If a tree falls in your brain (does it make a sound)

Tomorrow I am interviewing people for our most recent coop position.  When talking about the whole process of interviewing with some friends led to a discussion of ‘worst interview stories’ (as the interviewee).

I must admit I don’t mind such a competition as I hold a pretty strong hand.  Because you see, the tree in the picture above?  Fell on my house and car in the wee hours before I had an early morning interview. BOOM.

Admittedly, being trapped in your house due to a tree blocking all exits, the cop on the bullhorn yelling to stay in your house because of live downed power lines, and my poor flattened car … all of those are pretty good reasons to be a complete ball of stress, and a good reason to miss an interview.
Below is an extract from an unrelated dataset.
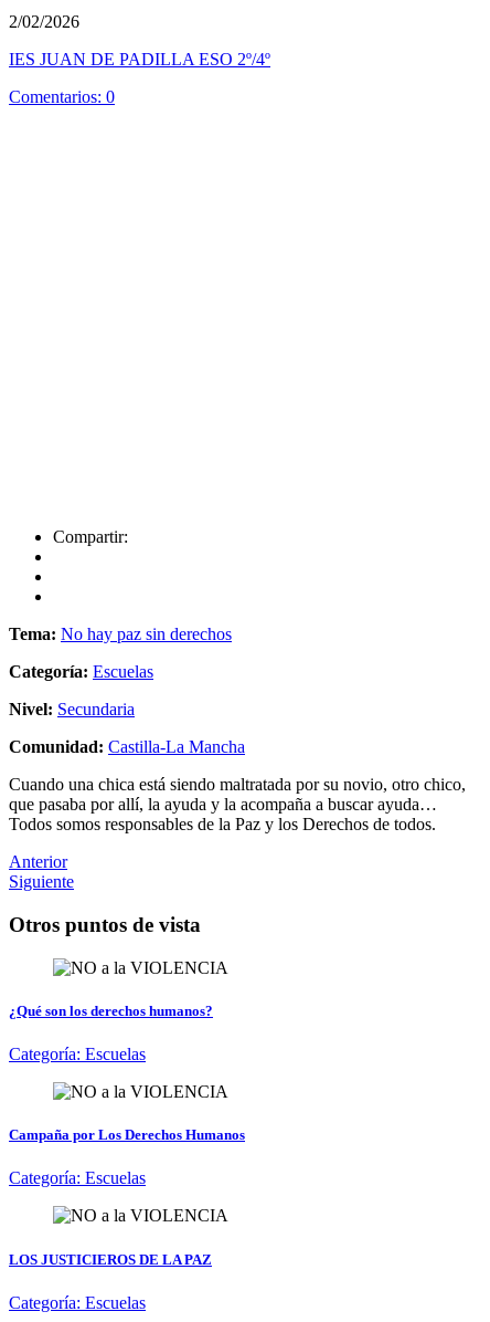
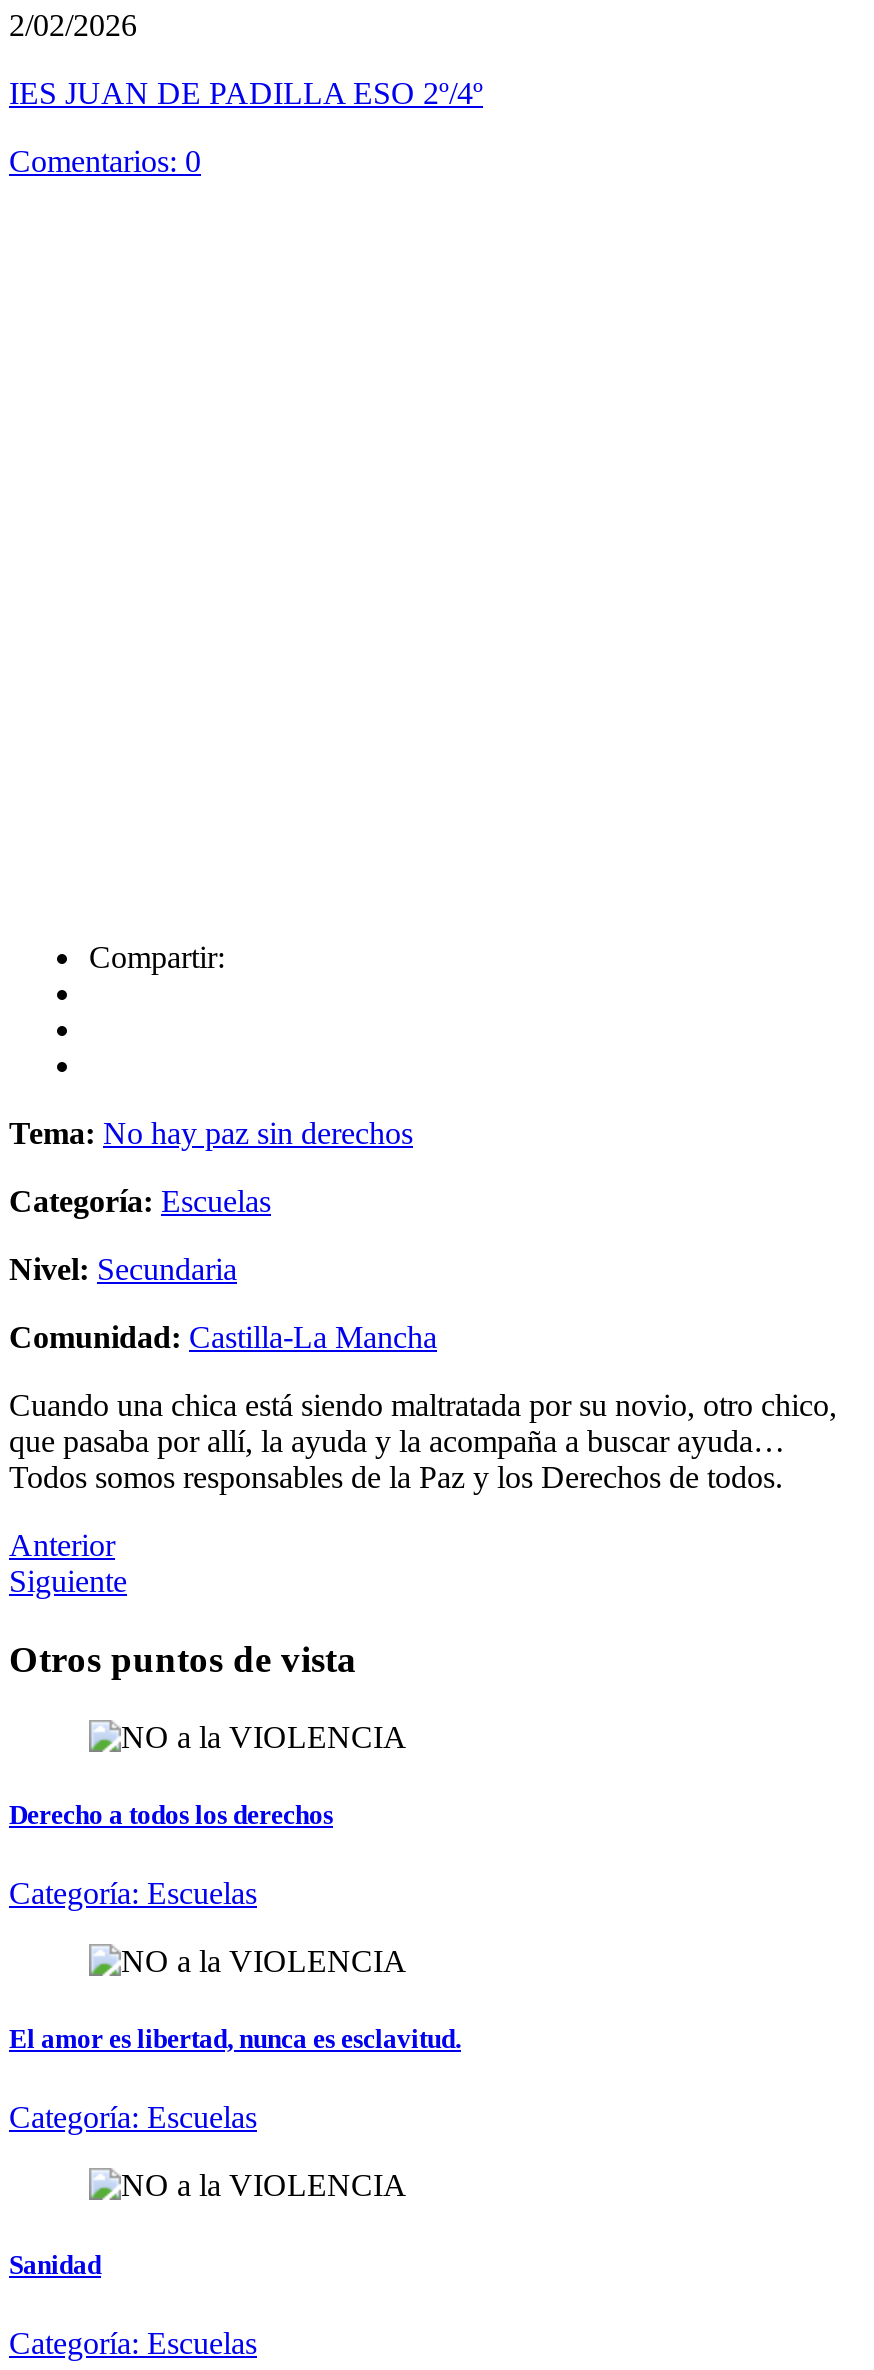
[9,1002,213,1019] ¿Qué son los derechos humanos? -> [9,1800,333,1830] Derecho a todos los derechos
[9,1127,245,1143] Campaña por Los Derechos Humanos -> [9,2024,461,2054] El amor es libertad, nunca es esclavitud.
[9,1251,212,1267] LOS JUSTICIEROS DE LA PAZ -> [9,2249,101,2279] Sanidad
But I ended up still doing the interview, just virtually (on my rapidly dying cellphone, walking them through wireframes they couldn’t see, huddled near the brightest window I could find).  She who gets it done, right?

And I got the job.


It’s a good story.  In this type of competition it’s usually a winning story. It’s also a lie.

Not the fact that it happened, not at all.  My house and my car and my wallet all wish it hadn’t, trust me.
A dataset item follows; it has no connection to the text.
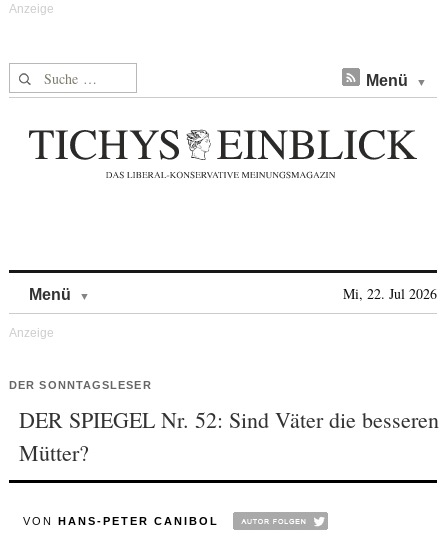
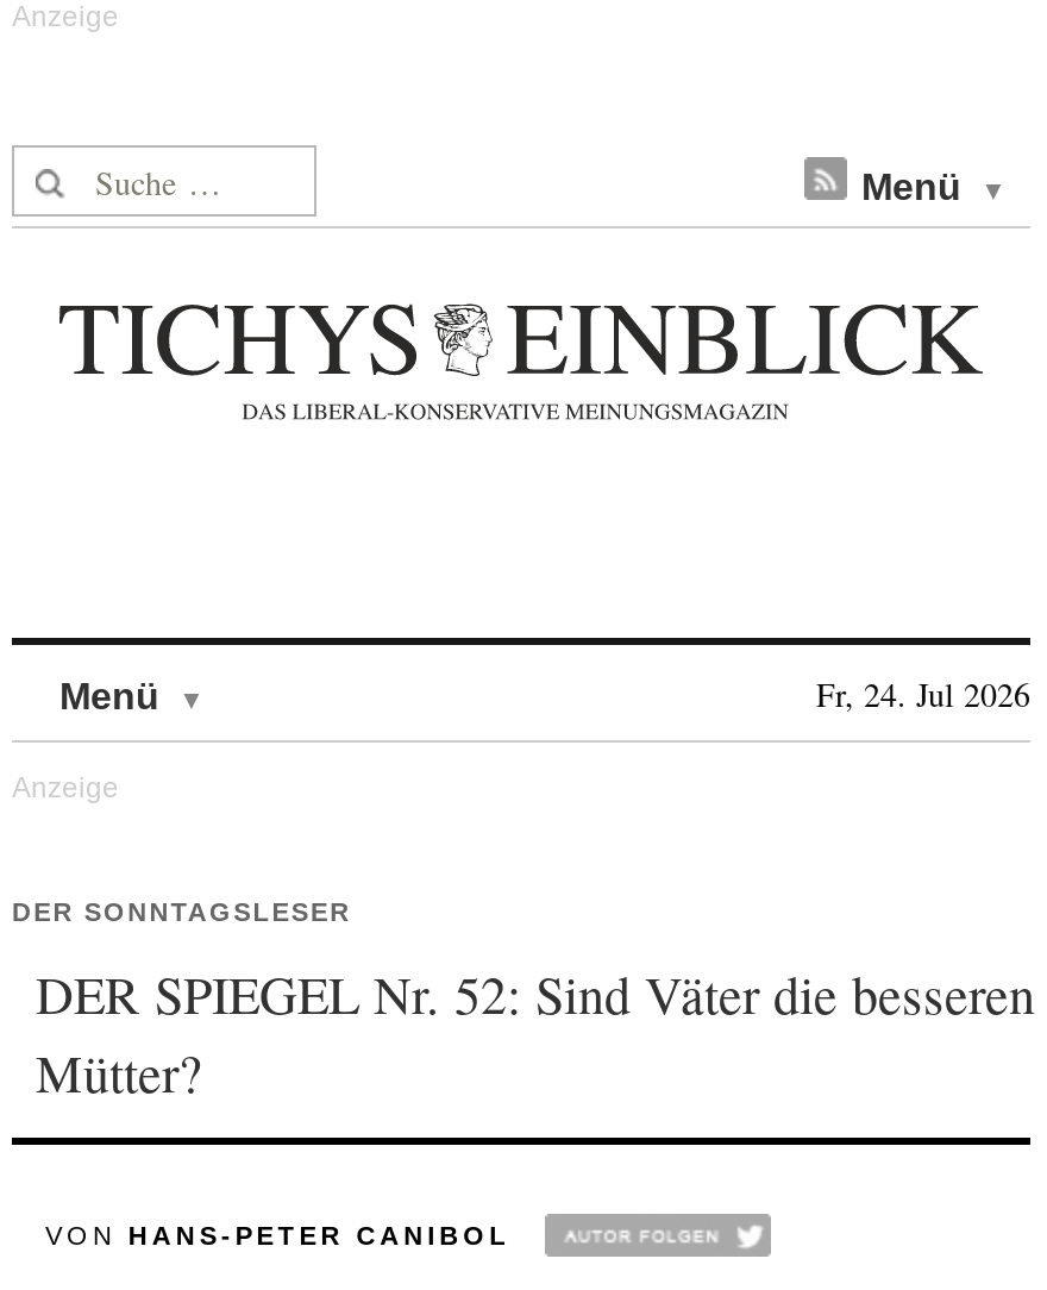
[343,284,437,303] Mi, 22. Jul 2026 -> [816,671,1030,716] Fr, 24. Jul 2026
But it’s not really my worst interview story. Because yes, it was a horrible and crappy day and I was a ball of stress … but I won in the end, and it makes me look good.  It even gets trotted out when my boss likes to give stories of how she knew she wanted to hire me. Perseverance is a useful skill, after all.

No, my worst interview story comes when I was on vacation, and I got an email from a friend saying a job had come up with the perfect job title at a place that I had quite honestly wanted to work at for a long time.  Glee!  I had limited internet so only had time to skim the job posting & figure out how to update a resume & submit it from your ancient cellphone on crappy pub wifi.

And I got an interview, for just a few days after I made it back home.  Success! I could enjoy the rest of my vacation in celebration.

The night before, I went back and actually read the job description.  And … it didn’t match 100% what I thought it was.  In fact it sounded eerily familiar.  But surely that was just pre-interview jitters, right?

Wrong.  Turned out that it was a new job title for an old position that had led me and the person who sent it to me astray – and one that was not actually what I wanted to do.  Right place, wrong job.  A fact that I only figured out when actually being interviewed.

BOOM.  You think the tree falling on our house was loud? The one that fell in the back of my brain was in many ways worse.

I honestly cannot remember most of the rest of the interview. I do remember babbling something about the location of their office being great because of how close to home it was, and other things unrelated, as my brain tried to regroup and failed miserably.

My own fault – my excitement and my lack of preparation. I messed up, and ended up paying for it.


Trees are one thing.  Physical barriers are things that suck, but they’re easier to explain away.  They’re definitely easier to flip into a good story – even if I hadn’t made it to that interview, explaining ‘I can’t do it because there’s a tree on my house’ is easier and feels more acceptable than explaining ‘I can’t do it because I messed up’.

Internal is harder to deal with – and harder to let go of mentally. The lesson is understanding that it happens and letting go at the same time as learning from it.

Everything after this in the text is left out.